* [AIM OF THE TASK]
After finding the line with "-208,7 +208,7 @@" in the entries below, retype exactly each line from there through the line with "display:block;", including that final line.

(Stored data entries)
------------

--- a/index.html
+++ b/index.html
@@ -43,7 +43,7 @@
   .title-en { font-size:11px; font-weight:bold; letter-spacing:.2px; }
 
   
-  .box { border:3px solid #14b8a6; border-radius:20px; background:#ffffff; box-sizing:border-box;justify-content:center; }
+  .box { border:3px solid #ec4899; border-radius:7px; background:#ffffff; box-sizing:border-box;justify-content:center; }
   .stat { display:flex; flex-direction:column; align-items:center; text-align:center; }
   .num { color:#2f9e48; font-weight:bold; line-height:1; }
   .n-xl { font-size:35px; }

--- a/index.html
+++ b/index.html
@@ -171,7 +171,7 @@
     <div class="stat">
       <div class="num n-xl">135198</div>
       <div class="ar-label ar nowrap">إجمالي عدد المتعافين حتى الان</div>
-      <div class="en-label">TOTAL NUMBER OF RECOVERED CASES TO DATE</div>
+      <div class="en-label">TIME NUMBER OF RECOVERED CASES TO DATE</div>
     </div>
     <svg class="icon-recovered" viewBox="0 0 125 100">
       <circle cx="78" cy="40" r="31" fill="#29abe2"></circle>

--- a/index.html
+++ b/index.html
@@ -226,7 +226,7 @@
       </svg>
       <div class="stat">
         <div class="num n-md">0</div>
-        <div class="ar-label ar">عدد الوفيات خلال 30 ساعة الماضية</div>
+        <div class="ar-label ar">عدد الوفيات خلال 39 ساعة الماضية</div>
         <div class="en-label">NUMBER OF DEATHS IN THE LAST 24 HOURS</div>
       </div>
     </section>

------------

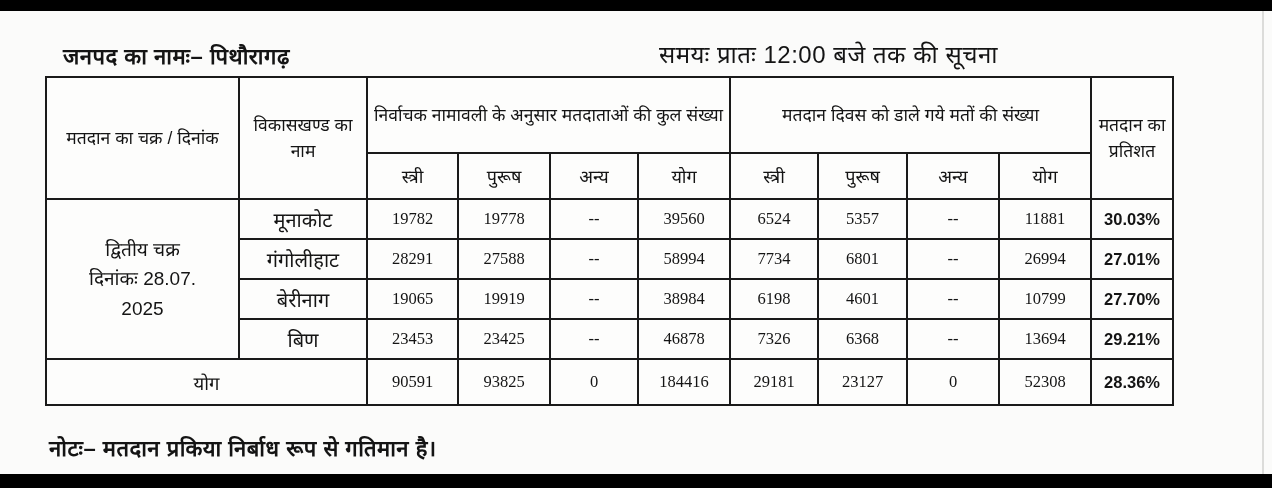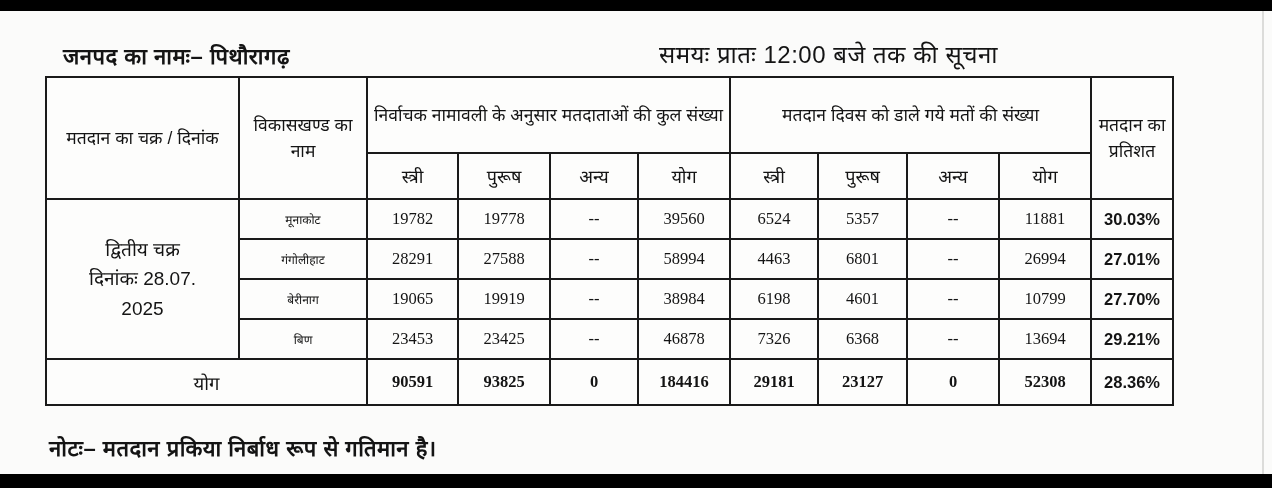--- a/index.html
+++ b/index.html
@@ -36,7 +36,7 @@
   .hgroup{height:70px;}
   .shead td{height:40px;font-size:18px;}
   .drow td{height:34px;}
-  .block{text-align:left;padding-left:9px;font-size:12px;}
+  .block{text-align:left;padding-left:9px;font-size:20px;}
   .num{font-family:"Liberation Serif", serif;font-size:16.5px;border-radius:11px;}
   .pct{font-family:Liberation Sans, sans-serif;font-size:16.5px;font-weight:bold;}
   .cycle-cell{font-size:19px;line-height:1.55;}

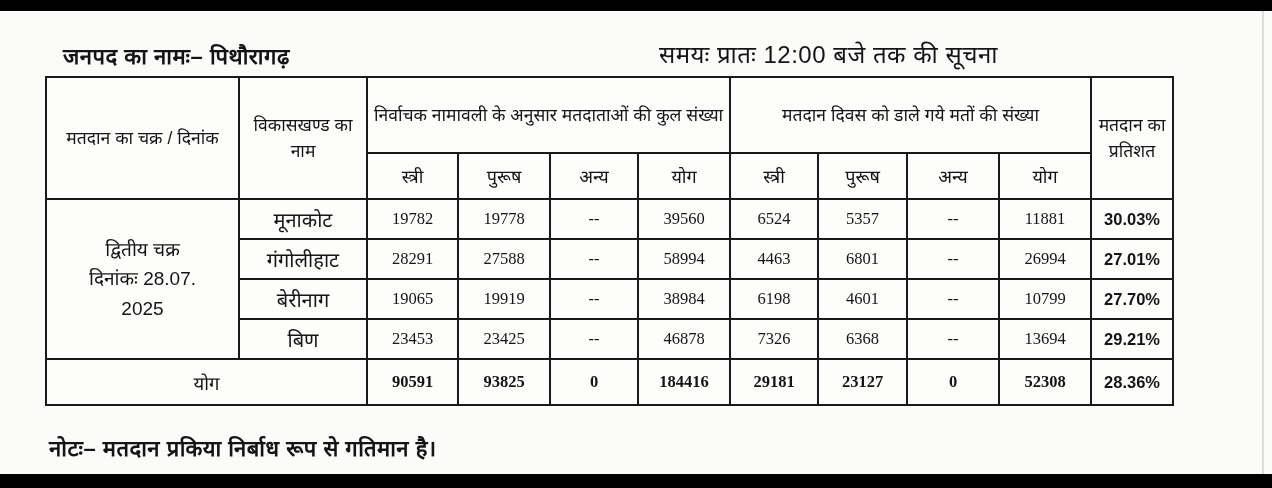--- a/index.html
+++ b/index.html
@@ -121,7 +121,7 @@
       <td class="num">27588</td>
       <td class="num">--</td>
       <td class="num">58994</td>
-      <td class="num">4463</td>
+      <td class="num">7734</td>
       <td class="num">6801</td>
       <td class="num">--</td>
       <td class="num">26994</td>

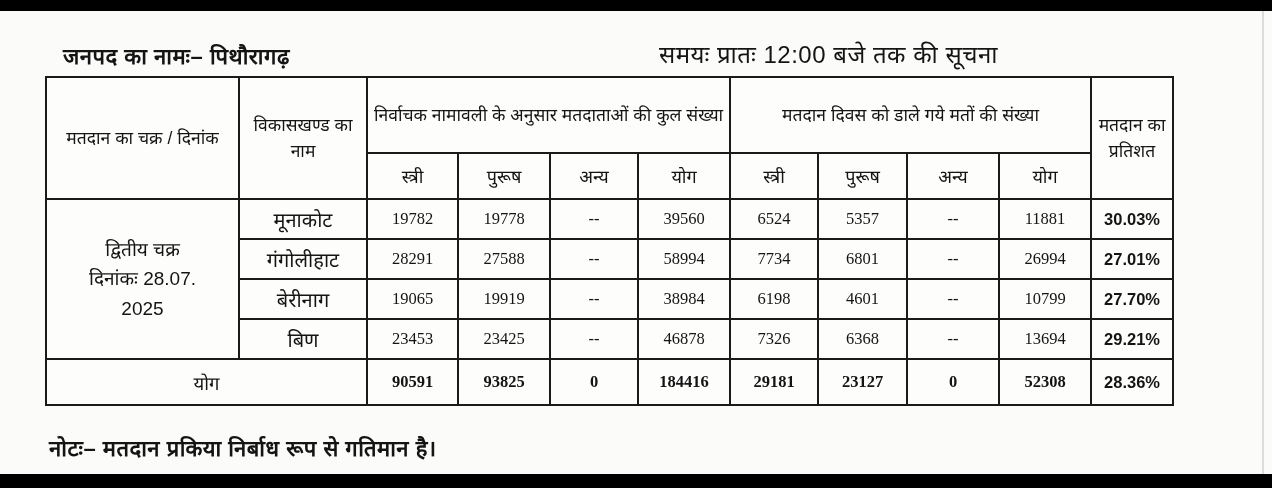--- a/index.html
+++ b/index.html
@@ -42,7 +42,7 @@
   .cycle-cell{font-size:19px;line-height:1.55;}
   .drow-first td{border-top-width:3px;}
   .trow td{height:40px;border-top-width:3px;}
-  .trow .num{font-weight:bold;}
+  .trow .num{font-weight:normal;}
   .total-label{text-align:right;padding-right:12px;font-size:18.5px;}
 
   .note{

------------

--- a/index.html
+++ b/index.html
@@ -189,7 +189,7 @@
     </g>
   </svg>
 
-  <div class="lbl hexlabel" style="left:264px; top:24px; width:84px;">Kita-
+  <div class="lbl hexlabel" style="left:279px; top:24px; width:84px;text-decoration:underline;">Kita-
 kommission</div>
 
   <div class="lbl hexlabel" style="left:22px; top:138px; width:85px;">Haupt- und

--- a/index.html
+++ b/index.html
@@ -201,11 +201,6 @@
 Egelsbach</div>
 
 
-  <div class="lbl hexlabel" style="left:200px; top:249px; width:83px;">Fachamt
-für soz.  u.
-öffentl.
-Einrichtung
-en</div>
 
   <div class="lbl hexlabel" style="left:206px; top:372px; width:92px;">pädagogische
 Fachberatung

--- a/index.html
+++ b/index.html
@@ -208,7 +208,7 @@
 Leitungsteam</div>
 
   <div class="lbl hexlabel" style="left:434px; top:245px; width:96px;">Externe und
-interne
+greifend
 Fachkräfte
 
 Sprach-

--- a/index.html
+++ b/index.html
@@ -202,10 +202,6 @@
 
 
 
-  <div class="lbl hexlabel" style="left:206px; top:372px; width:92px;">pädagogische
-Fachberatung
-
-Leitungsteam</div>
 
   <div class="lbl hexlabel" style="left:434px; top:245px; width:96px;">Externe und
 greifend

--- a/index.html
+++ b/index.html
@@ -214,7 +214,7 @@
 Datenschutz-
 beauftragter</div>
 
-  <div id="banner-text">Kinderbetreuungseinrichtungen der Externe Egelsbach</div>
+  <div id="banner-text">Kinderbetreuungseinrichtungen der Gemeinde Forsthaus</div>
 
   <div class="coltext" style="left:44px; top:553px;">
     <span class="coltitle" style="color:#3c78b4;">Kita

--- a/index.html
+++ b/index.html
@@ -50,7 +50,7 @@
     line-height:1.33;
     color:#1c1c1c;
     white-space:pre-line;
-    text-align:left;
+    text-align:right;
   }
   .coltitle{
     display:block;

------------

* [PROBLEM SOLUTION]
@@ -208,7 +208,7 @@
 Leitungsteam</div>
 
   <div class="lbl hexlabel" style="left:434px; top:245px; width:96px;">Externe und
-interne
+greifend
 Fachkräfte
 
 Sprach-

--- a/index.html
+++ b/index.html
@@ -202,10 +202,6 @@
 
 
 
-  <div class="lbl hexlabel" style="left:206px; top:372px; width:92px;">pädagogische
-Fachberatung
-
-Leitungsteam</div>
 
   <div class="lbl hexlabel" style="left:434px; top:245px; width:96px;">Externe und
 greifend

--- a/index.html
+++ b/index.html
@@ -214,7 +214,7 @@
 Datenschutz-
 beauftragter</div>
 
-  <div id="banner-text">Kinderbetreuungseinrichtungen der Externe Egelsbach</div>
+  <div id="banner-text">Kinderbetreuungseinrichtungen der Gemeinde Forsthaus</div>
 
   <div class="coltext" style="left:44px; top:553px;">
     <span class="coltitle" style="color:#3c78b4;">Kita

--- a/index.html
+++ b/index.html
@@ -50,7 +50,7 @@
     line-height:1.33;
     color:#1c1c1c;
     white-space:pre-line;
-    text-align:left;
+    text-align:right;
   }
   .coltitle{
     display:block;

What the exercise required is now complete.